=== WHAT THE EXERCISE ASKS ===
Could every line of the listing be output exactly, with the pictures skipped?

=== EXERCISE DATA ===
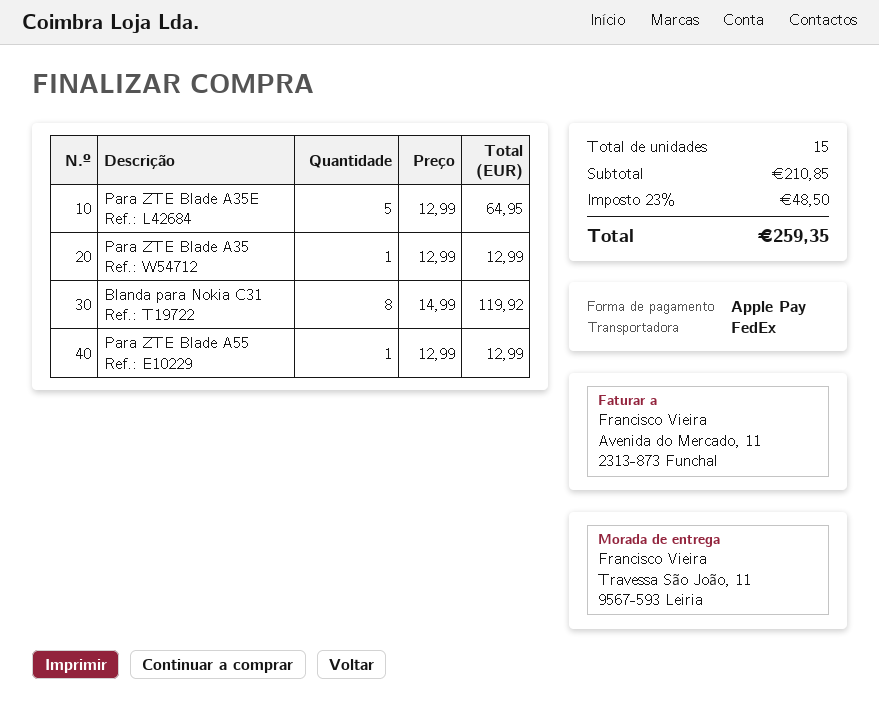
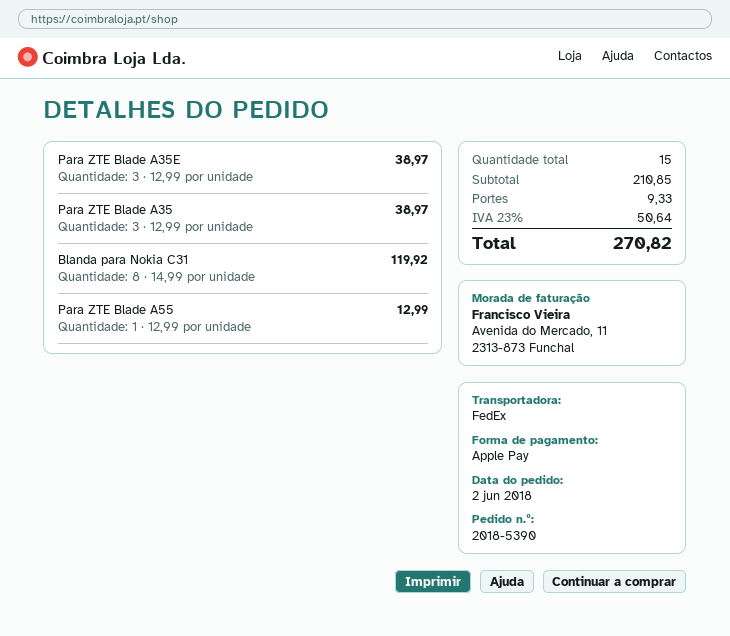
Para ZTE Blade A35E: 5 x 12.99 = 64.95 -> 3 x 12.99 = 38.97
Para ZTE Blade A35: 1 x 12.99 = 12.99 -> 3 x 12.99 = 38.97
shipping: none -> 9.33
tax: 23% = 48.50 -> 23% = 50.64
total: 259.35 -> 270.82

=== FINAL ANSWER ===
Para ZTE Blade A35E: 5 x 12.99 = 64.95 -> 3 x 12.99 = 38.97
Para ZTE Blade A35: 1 x 12.99 = 12.99 -> 3 x 12.99 = 38.97
shipping: none -> 9.33
tax: 23% = 48.50 -> 23% = 50.64
total: 259.35 -> 270.82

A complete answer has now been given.